Directions for this task: Set down the data again word for word. Skip any pictures.

--- Materials provided ---

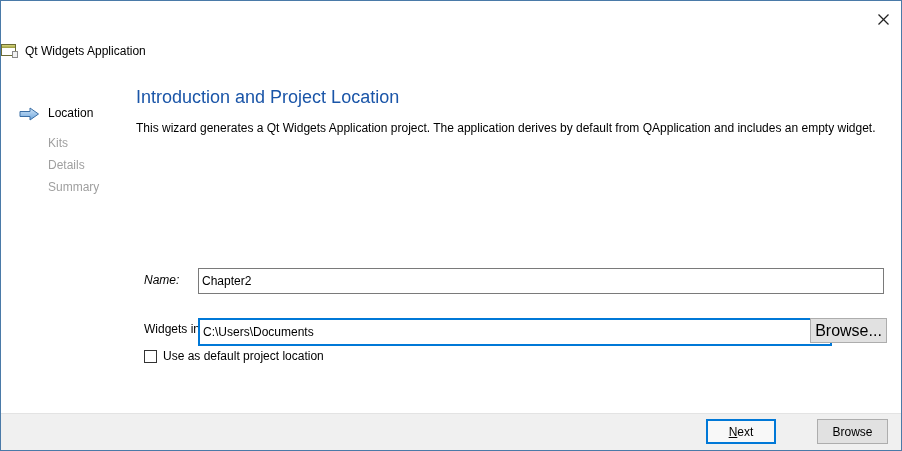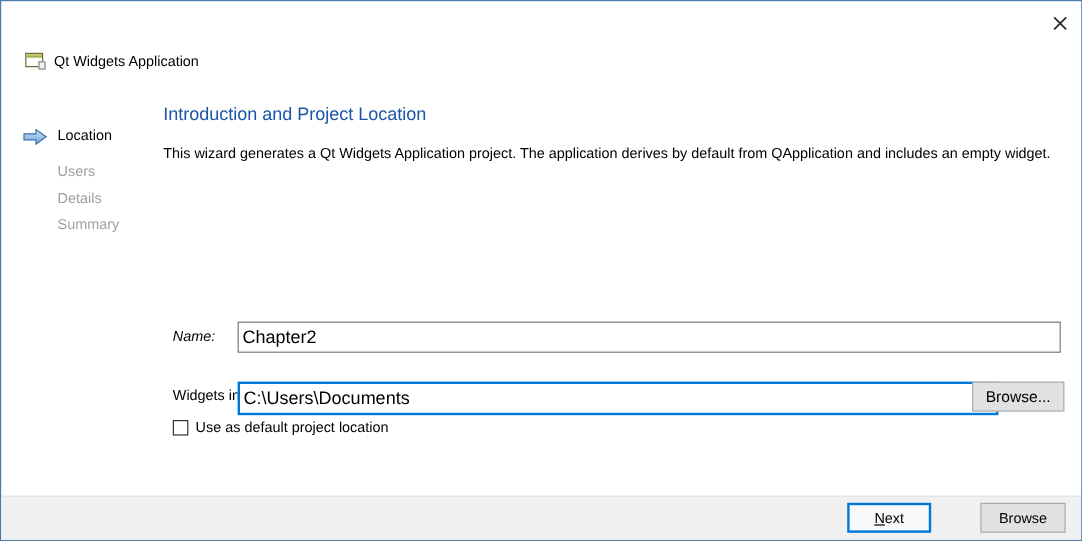--- a/index.html
+++ b/index.html
@@ -24,7 +24,7 @@
 
   
   .app-header {
-    position: absolute; left: 20px; top: 43px;
+    position: absolute; left: 0; top: 43px;
     display: flex; align-items: center; gap: 7px;
   }
   .app-icon { position: relative; width: 17px; height: 14px; }

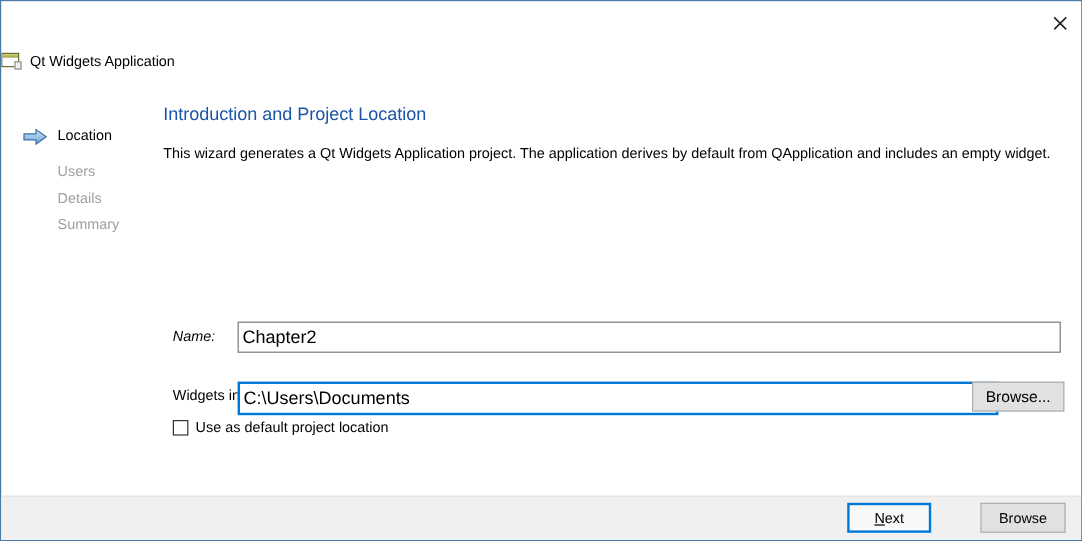--- a/index.html
+++ b/index.html
@@ -55,7 +55,7 @@
   
   .heading {
     position: absolute; left: 135px; top: 86px;
-    font-size: 15px; font-weight: normal; color: #1a55a8;
+    font-size: 18px; font-weight: normal; color: #1a55a8;
     white-space: nowrap;
     text-align: center;
   }

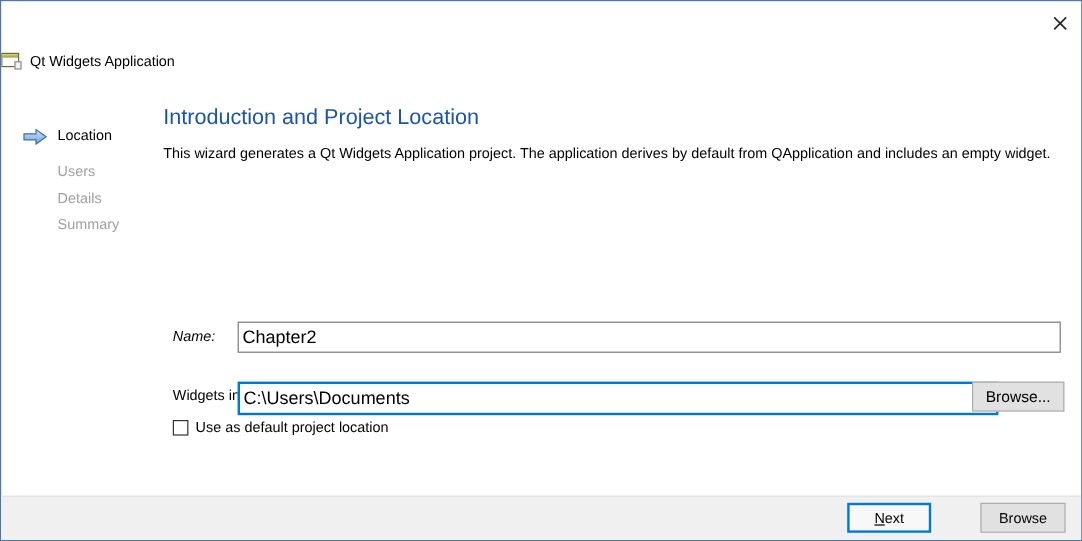--- a/index.html
+++ b/index.html
@@ -156,7 +156,7 @@
       <path d="M1 4.5 L11 4.5 L11 1 L19.5 7 L11 13 L11 9.5 L1 9.5 Z" fill="url(#ag)" stroke="#3a6ea5" stroke-width="1"></path>
     </svg>
     <div class="step active" style="top:105px">Location</div>
-    <div class="step inactive" style="top:135px">Users</div>
+    <div class="step inactive" style="top:135px">Kits</div>
     <div class="step inactive" style="top:157px">Details</div>
     <div class="step inactive" style="top:179px">Summary</div>
   </div>

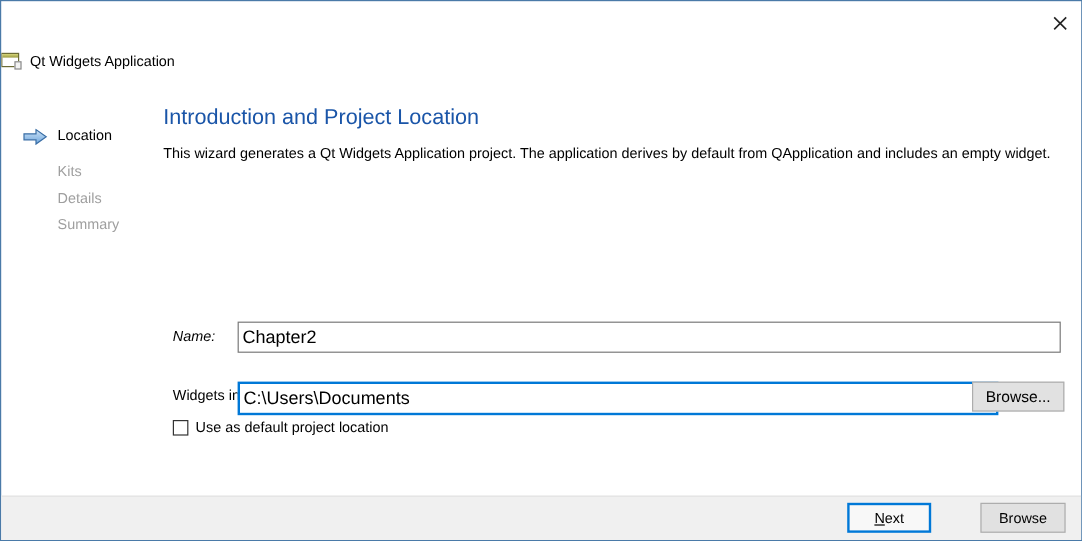--- a/index.html
+++ b/index.html
@@ -71,7 +71,7 @@
   input.text-field {
     position: absolute;
     font-family: "Liberation Sans", sans-serif;
-    font-size: 15px; color: #000;
+    font-size: 12px; color: #000;
     padding: 12px 3px; background: #fff;
     outline: none;
   }

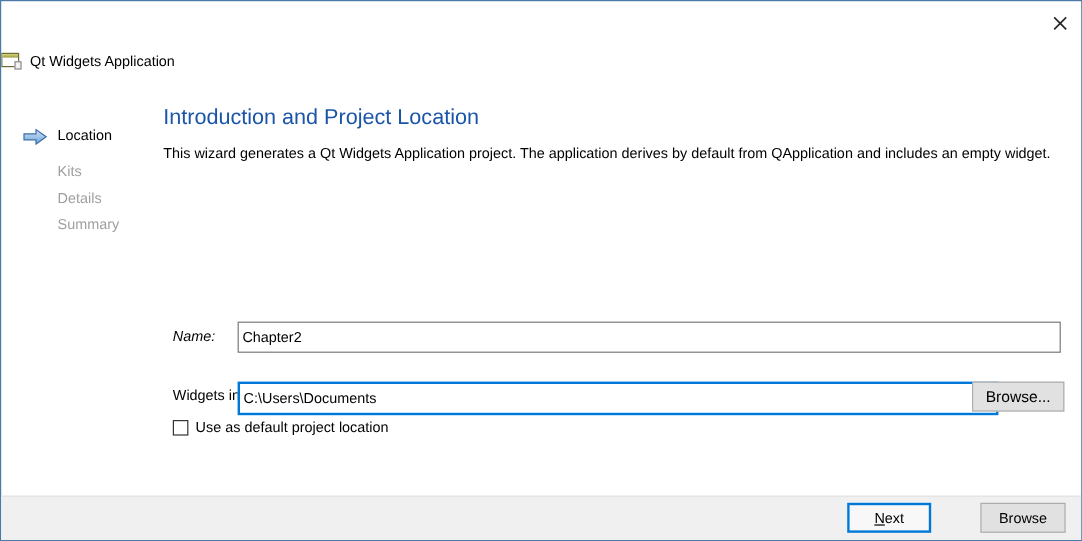--- a/index.html
+++ b/index.html
@@ -89,7 +89,7 @@
     width: 77px; height: 25px;
     background: #e1e1e1; border: 1px solid #adadad;
     font-family: "Liberation Sans", sans-serif;
-    font-size: 13px; color: #000; cursor: pointer;
+    font-size: 16px; color: #000; cursor: pointer;
   }
 
   .checkbox-row {

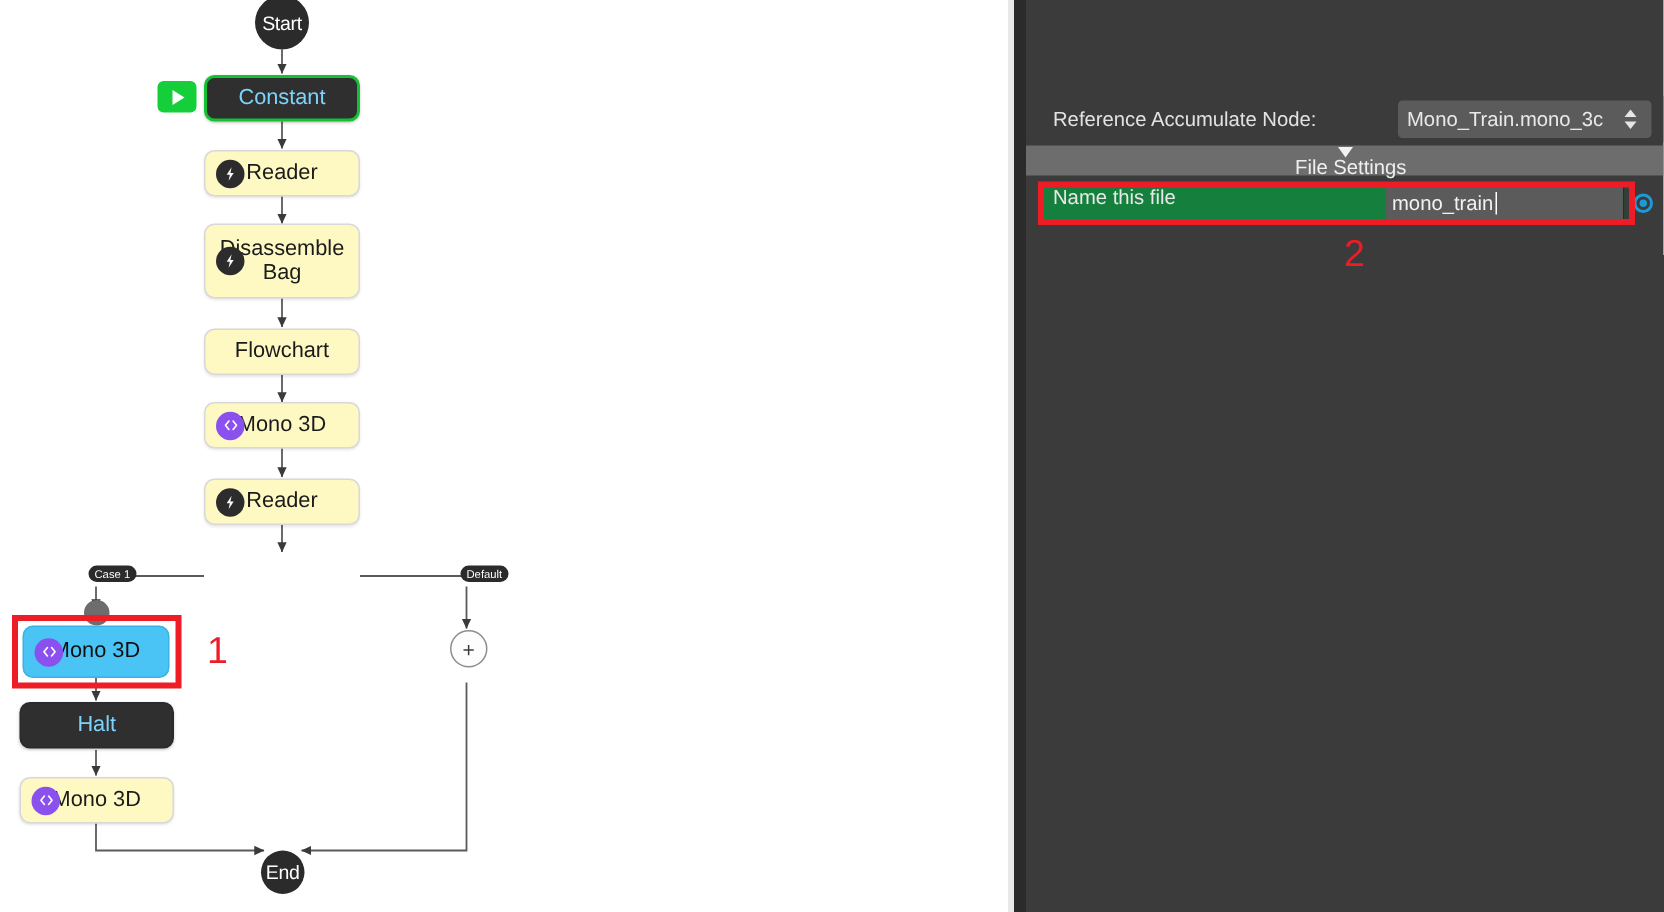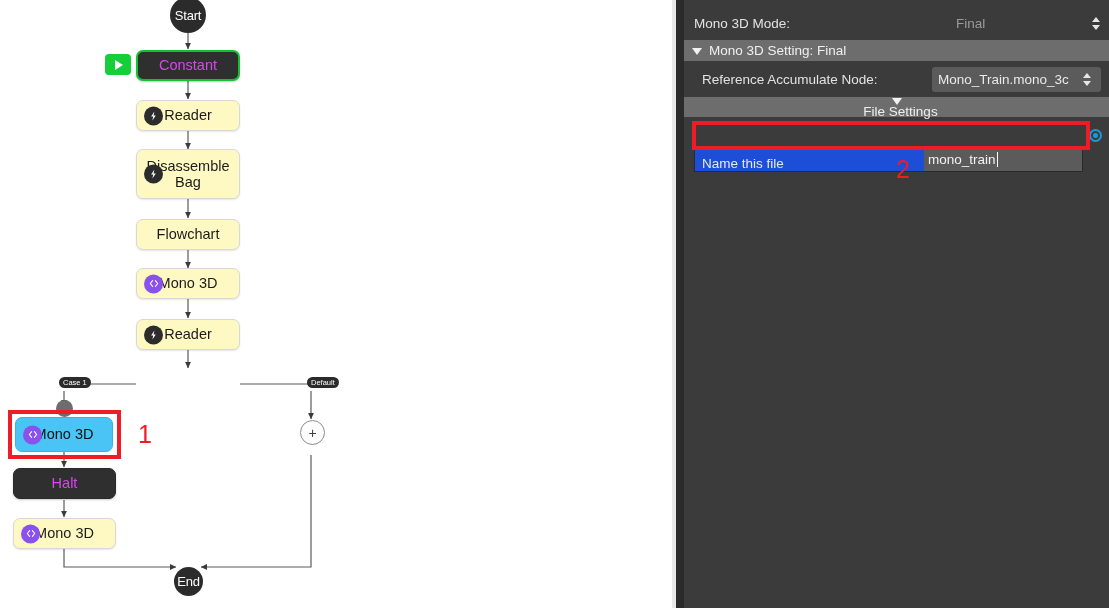--- a/index.html
+++ b/index.html
@@ -241,14 +241,6 @@
 
     <div id="panel-body">
 
-      <div class="prow row-mode" style="padding-left:10px;">
-        <span class="plabel">Mono 3D Mode:</span>
-        <span class="pvalue" style="position:absolute;left:272px;">Final</span>
-        <span class="stepper" style="position:absolute;left:406px;">
-          <i class="up"></i>
-          <i class="dn"></i>
-        </span>
-      </div>
 
       <div class="prow grouphdr" style="top:40px;width:425px;height:21px;padding-left:8px;">
         <span class="caret"></span>

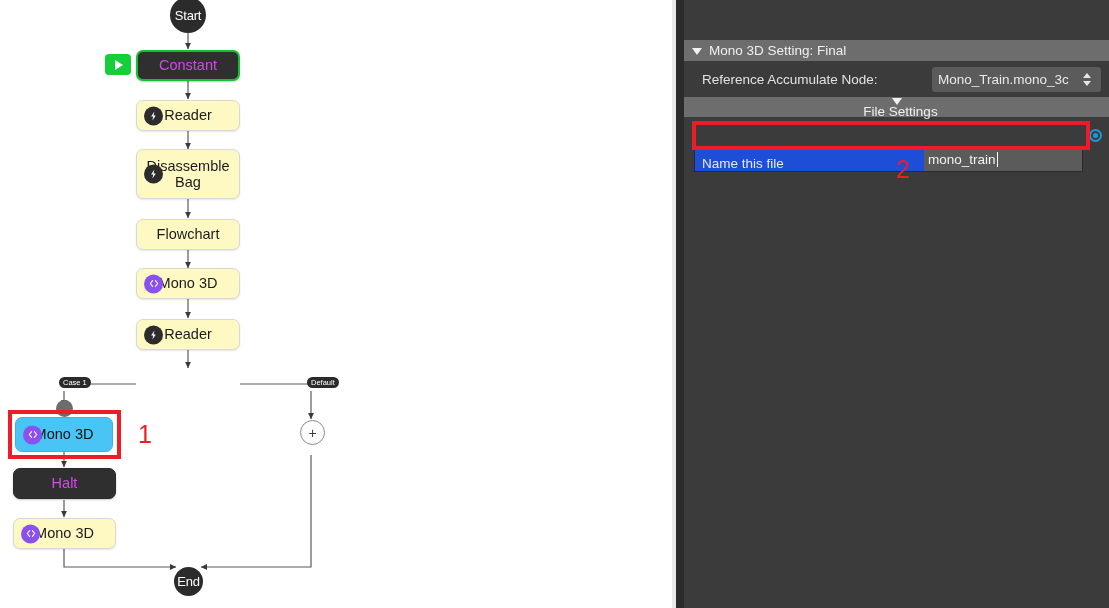--- a/index.html
+++ b/index.html
@@ -242,10 +242,6 @@
     <div id="panel-body">
 
 
-      <div class="prow grouphdr" style="top:40px;width:425px;height:21px;padding-left:8px;">
-        <span class="caret"></span>
-        <span>Mono 3D Setting: Final</span>
-      </div>
 
       <div class="prow" style="top:64px;width:425px;height:31px;padding-left:18px;background:#3b3b3b;">
         <span class="plabel">Reference Accumulate Node:</span>

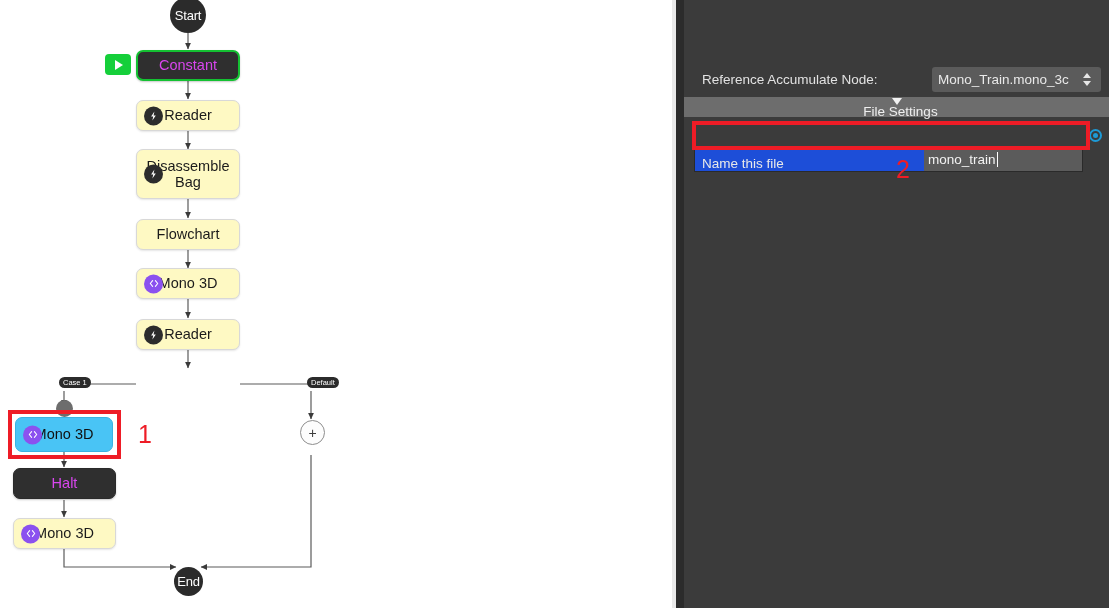--- a/index.html
+++ b/index.html
@@ -20,7 +20,7 @@
 
   .node.light{background:#fef9c3;border:1px solid #d8d8d8;color:#1b1b1b;
               box-shadow:0 1px 2px rgba(0,0,0,.10);}
-  .node.dark{background:#2f2f2f;border:1px solid #2a2a2a;color:#d946ef;
+  .node.dark{background:#2f2f2f;border:1px solid #2a2a2a;color:#7dd3fc;
              box-shadow:0 1px 2px rgba(0,0,0,.22);}
   .node.dark.green{border:2px solid #14c132;}
   .node.sel{background:#49c4f5;border:1px solid #3ab2e2;color:#101010;}

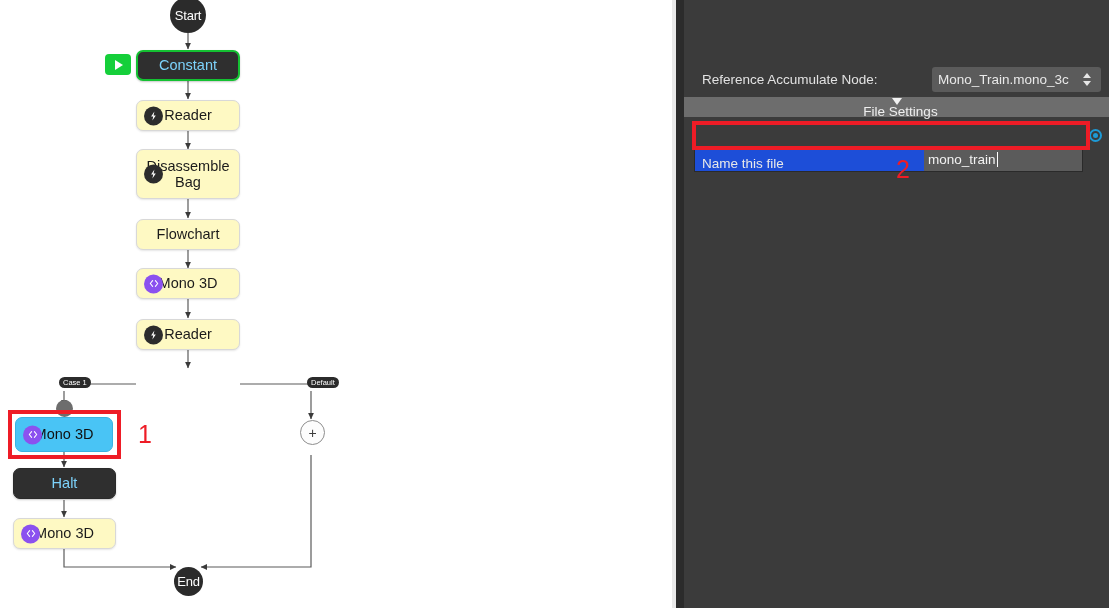--- a/index.html
+++ b/index.html
@@ -79,8 +79,8 @@
          display:flex;align-items:center;overflow:hidden;}
   .combo .ctext{color:#e9e9e9;font-size:13.5px;white-space:nowrap;overflow:hidden;padding-left:6px;flex:1;}
 
-  .field{position:absolute;box-sizing:border-box;background:#1d4ed8;border:1px solid #2a2a2a;
-         display:flex;align-items:flex-end;margin-top:24px;}
+  .field{position:absolute;box-sizing:border-box;background:#15803d;border:1px solid #2a2a2a;
+         display:flex;align-items:flex-start;}
   .field .fname{color:#e8e8e8;font-size:13.5px;padding-left:7px;width:222px;}
   .field .fval{color:#f2f2f2;font-size:13.5px;background:#5b5b5b;height:100%;flex:1;
                display:flex;align-items:center;padding-left:4px;position:relative;}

---

Solution to the problem:
--- a/index.html
+++ b/index.html
@@ -24,7 +24,7 @@
 
   
   .app-header {
-    position: absolute; left: 20px; top: 43px;
+    position: absolute; left: 0; top: 43px;
     display: flex; align-items: center; gap: 7px;
   }
   .app-icon { position: relative; width: 17px; height: 14px; }

--- a/index.html
+++ b/index.html
@@ -55,7 +55,7 @@
   
   .heading {
     position: absolute; left: 135px; top: 86px;
-    font-size: 15px; font-weight: normal; color: #1a55a8;
+    font-size: 18px; font-weight: normal; color: #1a55a8;
     white-space: nowrap;
     text-align: center;
   }

--- a/index.html
+++ b/index.html
@@ -156,7 +156,7 @@
       <path d="M1 4.5 L11 4.5 L11 1 L19.5 7 L11 13 L11 9.5 L1 9.5 Z" fill="url(#ag)" stroke="#3a6ea5" stroke-width="1"></path>
     </svg>
     <div class="step active" style="top:105px">Location</div>
-    <div class="step inactive" style="top:135px">Users</div>
+    <div class="step inactive" style="top:135px">Kits</div>
     <div class="step inactive" style="top:157px">Details</div>
     <div class="step inactive" style="top:179px">Summary</div>
   </div>

--- a/index.html
+++ b/index.html
@@ -71,7 +71,7 @@
   input.text-field {
     position: absolute;
     font-family: "Liberation Sans", sans-serif;
-    font-size: 15px; color: #000;
+    font-size: 12px; color: #000;
     padding: 12px 3px; background: #fff;
     outline: none;
   }

--- a/index.html
+++ b/index.html
@@ -89,7 +89,7 @@
     width: 77px; height: 25px;
     background: #e1e1e1; border: 1px solid #adadad;
     font-family: "Liberation Sans", sans-serif;
-    font-size: 13px; color: #000; cursor: pointer;
+    font-size: 16px; color: #000; cursor: pointer;
   }
 
   .checkbox-row {

--- a/index.html
+++ b/index.html
@@ -241,14 +241,6 @@
 
     <div id="panel-body">
 
-      <div class="prow row-mode" style="padding-left:10px;">
-        <span class="plabel">Mono 3D Mode:</span>
-        <span class="pvalue" style="position:absolute;left:272px;">Final</span>
-        <span class="stepper" style="position:absolute;left:406px;">
-          <i class="up"></i>
-          <i class="dn"></i>
-        </span>
-      </div>
 
       <div class="prow grouphdr" style="top:40px;width:425px;height:21px;padding-left:8px;">
         <span class="caret"></span>

--- a/index.html
+++ b/index.html
@@ -242,10 +242,6 @@
     <div id="panel-body">
 
 
-      <div class="prow grouphdr" style="top:40px;width:425px;height:21px;padding-left:8px;">
-        <span class="caret"></span>
-        <span>Mono 3D Setting: Final</span>
-      </div>
 
       <div class="prow" style="top:64px;width:425px;height:31px;padding-left:18px;background:#3b3b3b;">
         <span class="plabel">Reference Accumulate Node:</span>

--- a/index.html
+++ b/index.html
@@ -20,7 +20,7 @@
 
   .node.light{background:#fef9c3;border:1px solid #d8d8d8;color:#1b1b1b;
               box-shadow:0 1px 2px rgba(0,0,0,.10);}
-  .node.dark{background:#2f2f2f;border:1px solid #2a2a2a;color:#d946ef;
+  .node.dark{background:#2f2f2f;border:1px solid #2a2a2a;color:#7dd3fc;
              box-shadow:0 1px 2px rgba(0,0,0,.22);}
   .node.dark.green{border:2px solid #14c132;}
   .node.sel{background:#49c4f5;border:1px solid #3ab2e2;color:#101010;}

--- a/index.html
+++ b/index.html
@@ -79,8 +79,8 @@
          display:flex;align-items:center;overflow:hidden;}
   .combo .ctext{color:#e9e9e9;font-size:13.5px;white-space:nowrap;overflow:hidden;padding-left:6px;flex:1;}
 
-  .field{position:absolute;box-sizing:border-box;background:#1d4ed8;border:1px solid #2a2a2a;
-         display:flex;align-items:flex-end;margin-top:24px;}
+  .field{position:absolute;box-sizing:border-box;background:#15803d;border:1px solid #2a2a2a;
+         display:flex;align-items:flex-start;}
   .field .fname{color:#e8e8e8;font-size:13.5px;padding-left:7px;width:222px;}
   .field .fval{color:#f2f2f2;font-size:13.5px;background:#5b5b5b;height:100%;flex:1;
                display:flex;align-items:center;padding-left:4px;position:relative;}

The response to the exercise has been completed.